→ THE TASK
After reading the entries below, report how many lines have the string "Workbook" in them, giving the number alone.

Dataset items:
◇ ◇ ◇ ◇ ◇
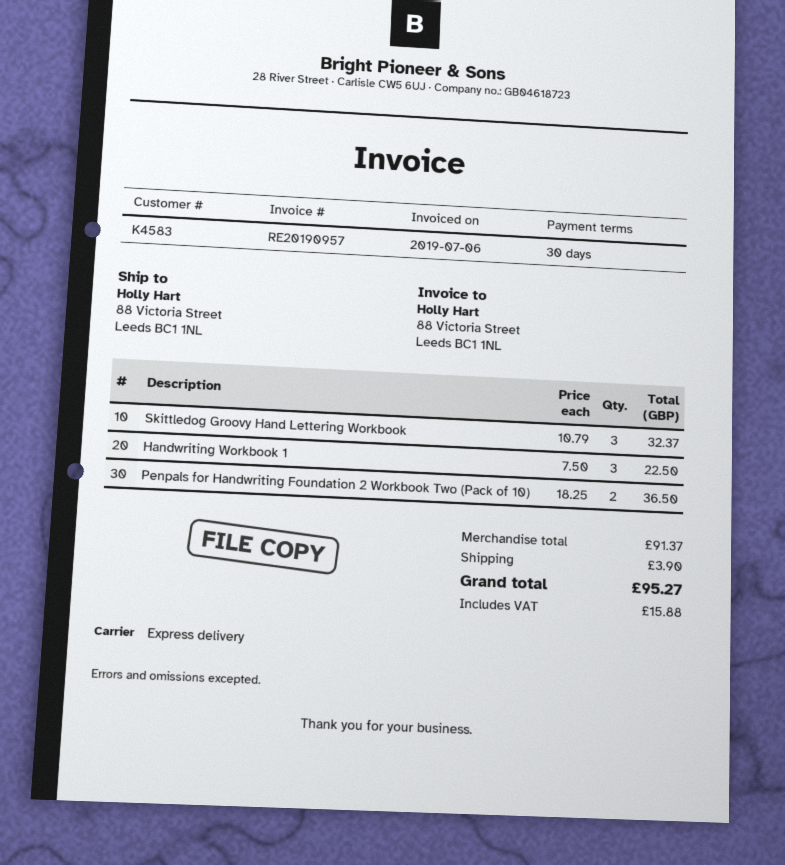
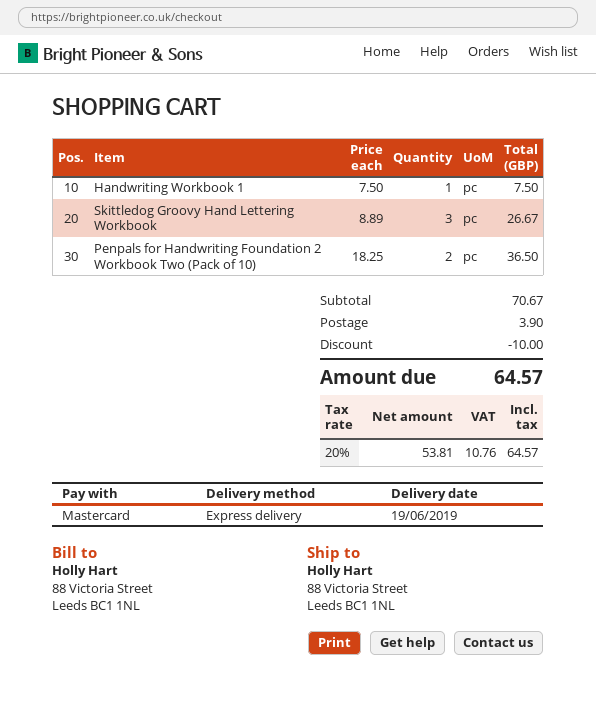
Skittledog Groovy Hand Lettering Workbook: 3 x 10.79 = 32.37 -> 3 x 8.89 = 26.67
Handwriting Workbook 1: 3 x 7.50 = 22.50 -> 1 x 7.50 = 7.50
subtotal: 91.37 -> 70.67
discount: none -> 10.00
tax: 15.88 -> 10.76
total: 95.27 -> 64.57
◇ ◇ ◇ ◇ ◇
→ ANSWER TO THIS EXERCISE
2